For centuries, the darkness of the night sky was the source of a paradox named after German astronomer Heinrich Wilhelm Olbers. Presumably, in an infinite static universe, every line of sight ends at a star, so shouldn’t the sky appear as bright as the sun?

But astronomers now know that the universe is only 13.8 billion years old and expanding. As a result, most lines of sight do not end on stars but on the fading glow of the Big Bang, and the wavelengths of the glow are now so extended that they are invisible to the eye, making the sky look dark.

But how dark is dark?

It’s no small feat to add up all the light you cannot see. There are distant galaxies too faint to trip the most sensitive detectors on giant telescopes, but which pump energy into the dust and gas that is strewn about space.

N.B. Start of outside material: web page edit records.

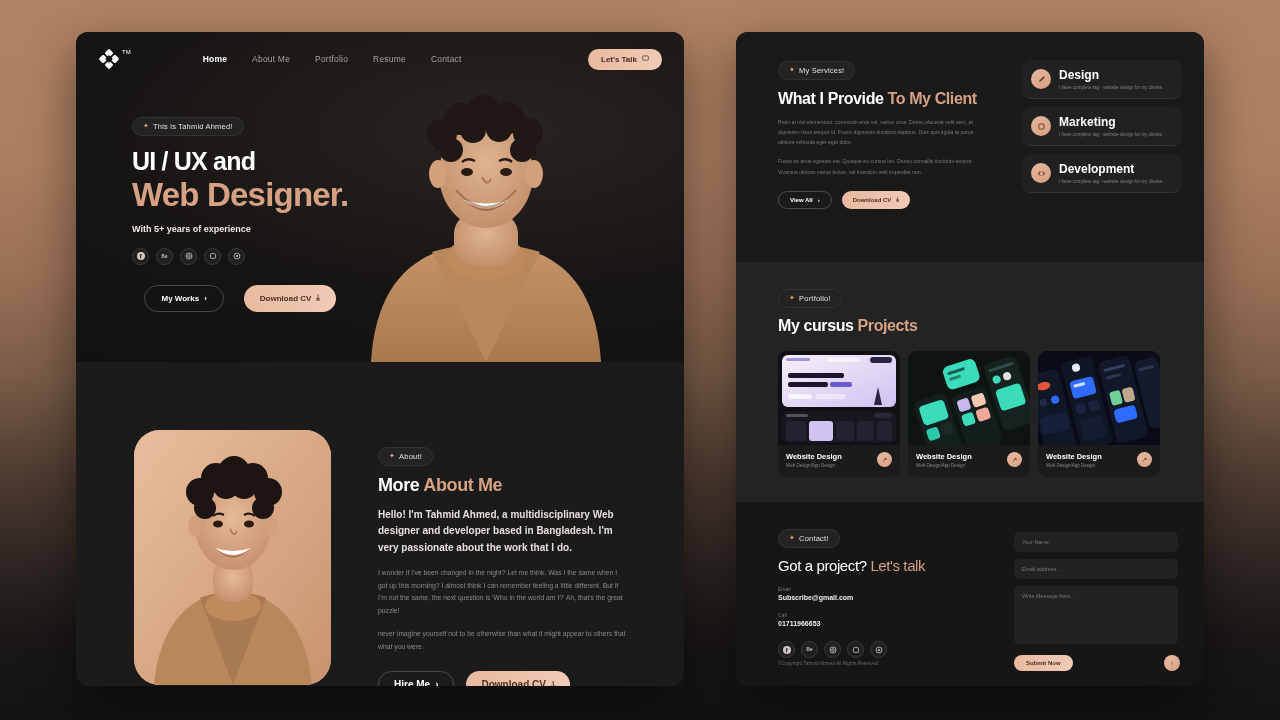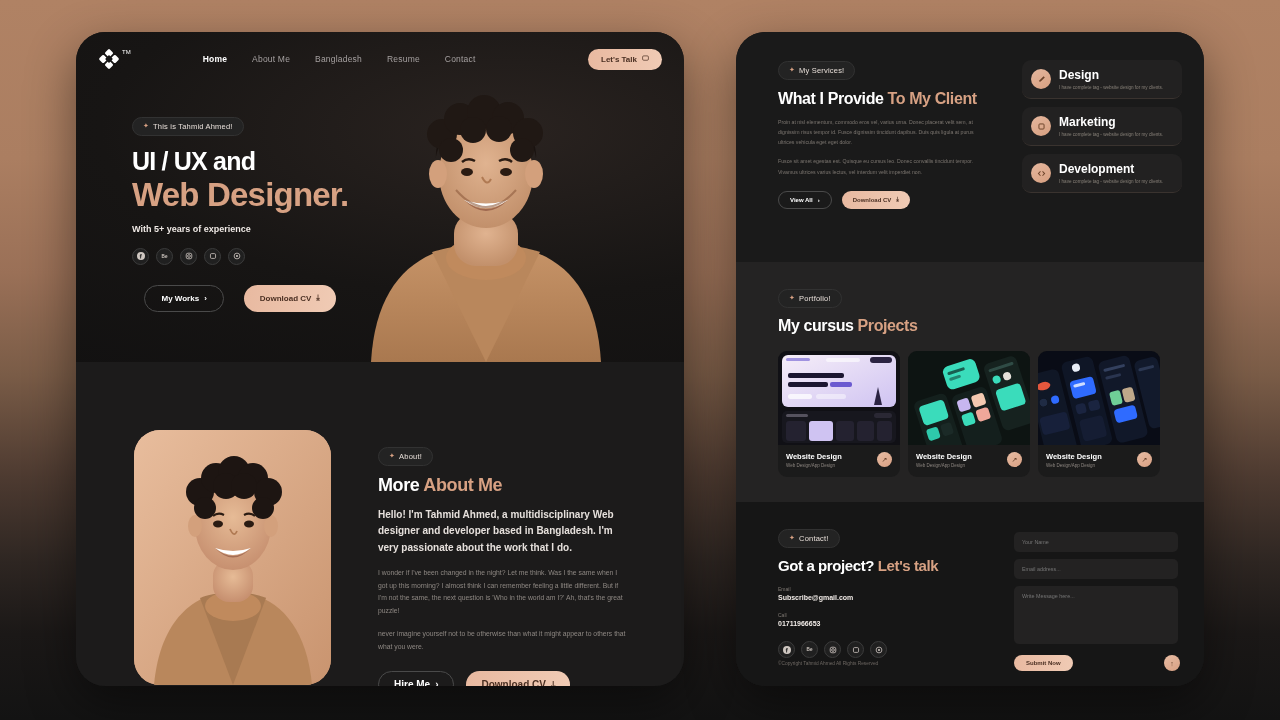"Home" .panel { border-radius: 29px -> 12px }
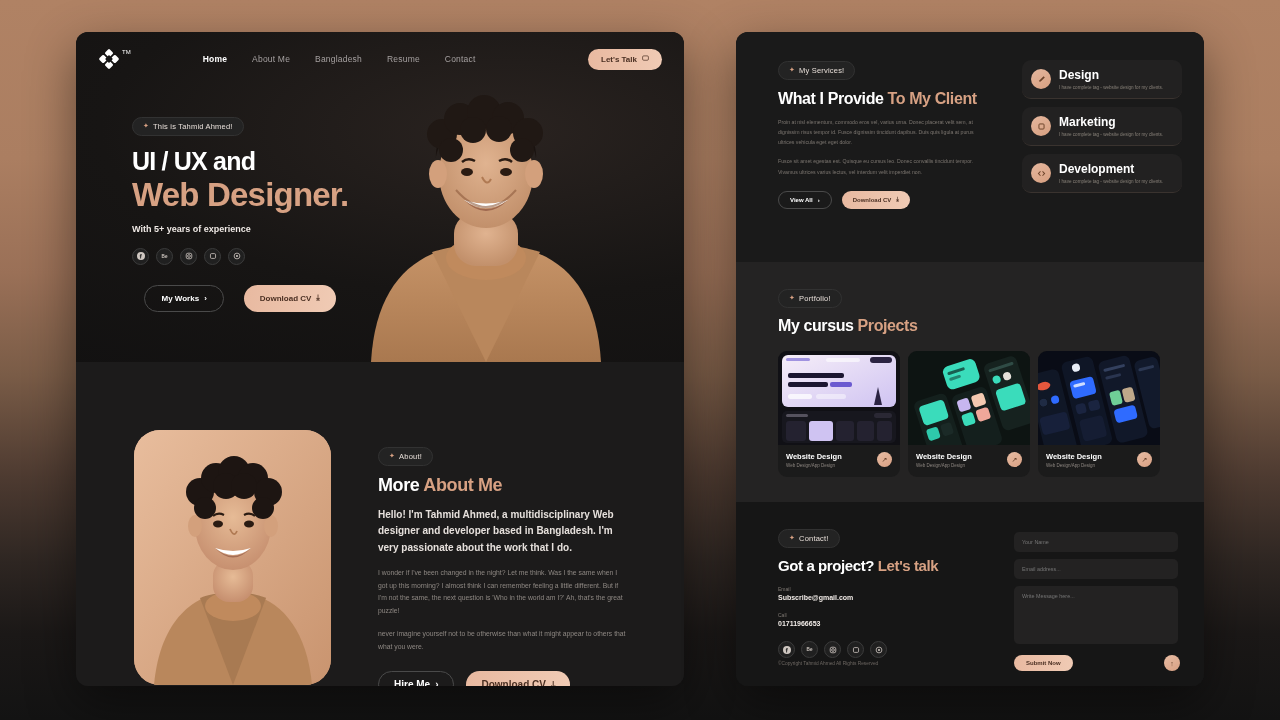"Bangladesh" a { text: Bangladesh -> Portfolio }
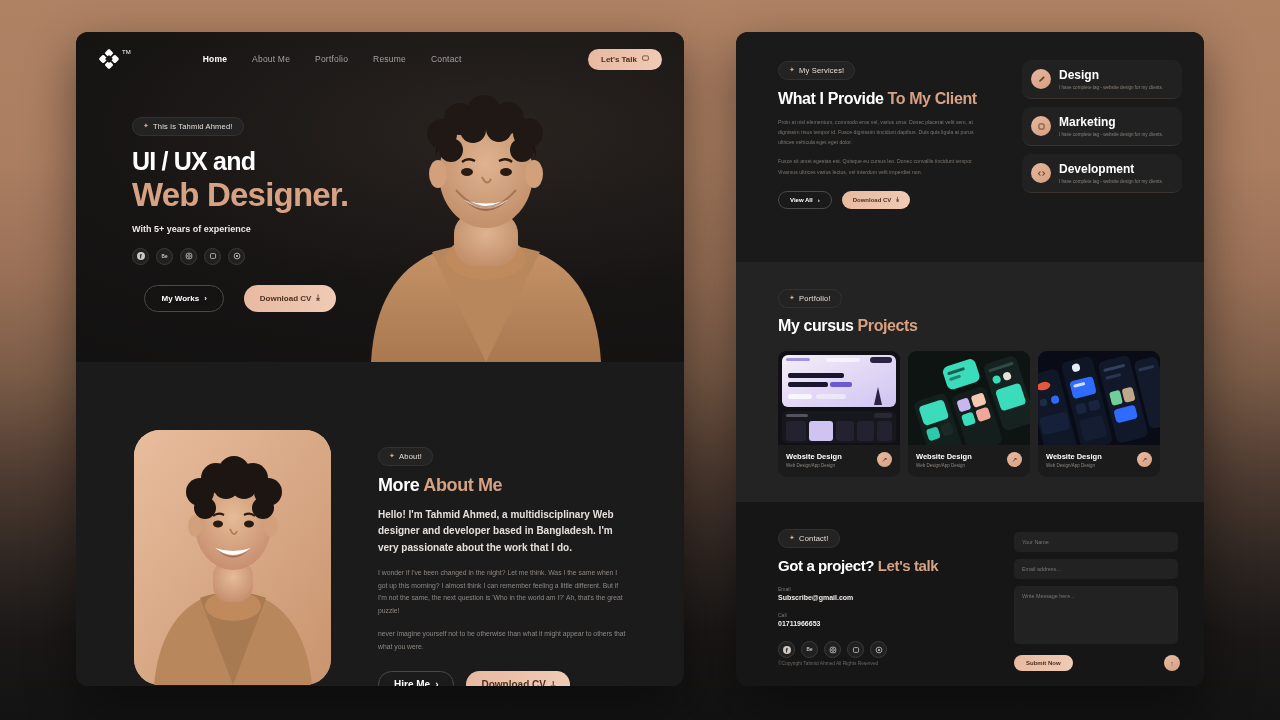"Got a project? Let's talk" .ct-title { font-weight: 700 -> 400 }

The New Horizons spacecraft was launched on January 19, 2006, and sped by Pluto on July 14, 2015. On January 1, 2019, it zoomed past Arrokoth, formerly called Ultima Thule, one of untold numbers of cosmic icebergs that live in the Kuiper belt on the outskirts of the solar system. It is still going.

Lauer’s measurements were based on seven images from the Long-Range Reconnaissance Imager, a camera on New Horizons, that were taken when the spacecraft was some 4 billion miles from Earth. At that distance the spacecraft was well beyond the distracting glow of planets or of interplanetary dust. Indeed going even 10 times farther out, Postman said, would not have produced a cleaner darkness.

“When you have a telescope on New Horizons, way out at the edge of the solar system, you can ask, how dark does space get anyway,” Lauer wrote. “Use your camera just to measure the glow from the sky.” In this case, the images were of distant Kuiper belt objects. Subtract them, and any stars; what remains is pure sky.

The camera, Postman said, is a “white light imager”, receiving light across a wide spectrum spanning visible and some ultraviolet and infrared wavelengths.

Once the team measured the level of light in the sky background, they then had to resort to mathematical models of how many faint galaxies were lurking under the normal limits of detection. When that amount was subtracted from their measurements, an equal amount of light remained of unknown origin.

“It’s as if you counted all the people on Earth but left out Asia,” Postman said. Lauer said this was the most accurate measurement of the background light yet.